(Web page edit records)
========================================================================

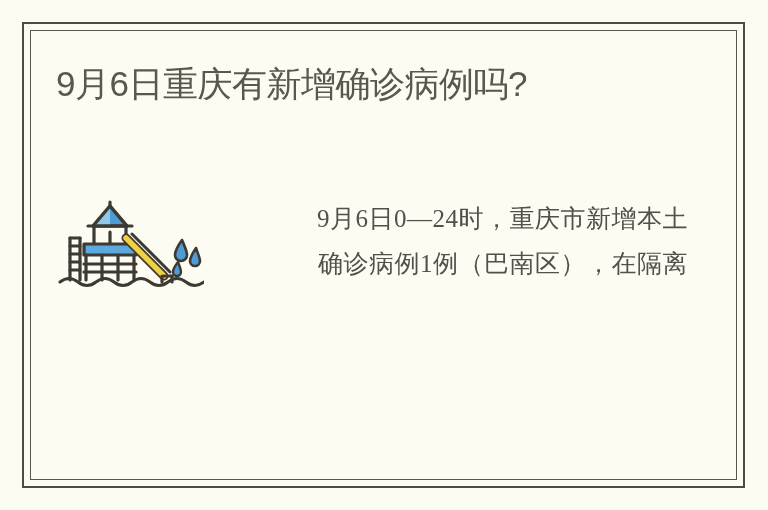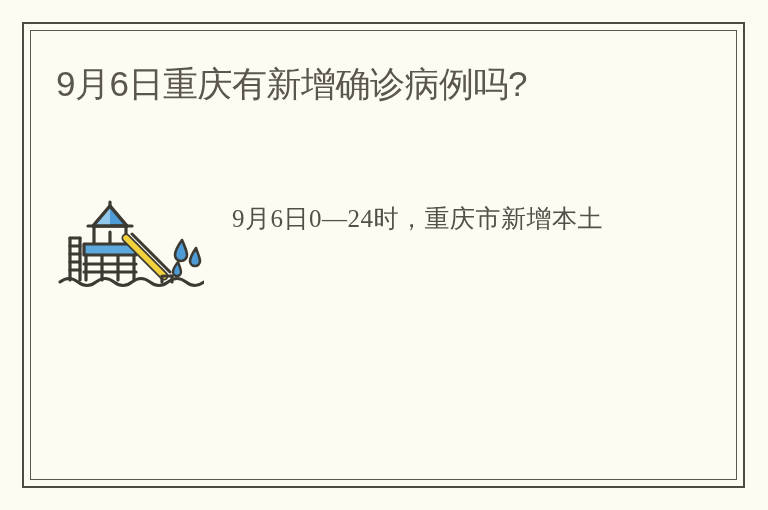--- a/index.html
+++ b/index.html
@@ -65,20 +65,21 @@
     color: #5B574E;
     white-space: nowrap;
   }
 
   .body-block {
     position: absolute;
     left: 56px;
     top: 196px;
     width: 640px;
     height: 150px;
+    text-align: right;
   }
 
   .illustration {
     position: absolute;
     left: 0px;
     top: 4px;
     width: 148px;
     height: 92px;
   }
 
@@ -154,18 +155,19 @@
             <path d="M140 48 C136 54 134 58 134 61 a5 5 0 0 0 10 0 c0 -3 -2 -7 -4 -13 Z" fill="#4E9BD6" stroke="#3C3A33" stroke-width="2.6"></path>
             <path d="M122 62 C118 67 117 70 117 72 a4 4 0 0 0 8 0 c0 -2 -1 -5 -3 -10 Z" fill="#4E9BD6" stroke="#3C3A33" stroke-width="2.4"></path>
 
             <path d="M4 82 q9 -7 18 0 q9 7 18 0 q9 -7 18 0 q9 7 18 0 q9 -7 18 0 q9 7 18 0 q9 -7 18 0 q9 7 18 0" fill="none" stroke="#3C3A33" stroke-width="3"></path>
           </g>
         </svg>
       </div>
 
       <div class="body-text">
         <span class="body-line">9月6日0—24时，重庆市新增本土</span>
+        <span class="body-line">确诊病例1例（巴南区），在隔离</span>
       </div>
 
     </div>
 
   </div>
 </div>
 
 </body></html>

========================================================================

§ **Task objective**:
Please give, as a single number with nothing added, the count of lines in the records that contain the word "width".

§ **Task response**:
5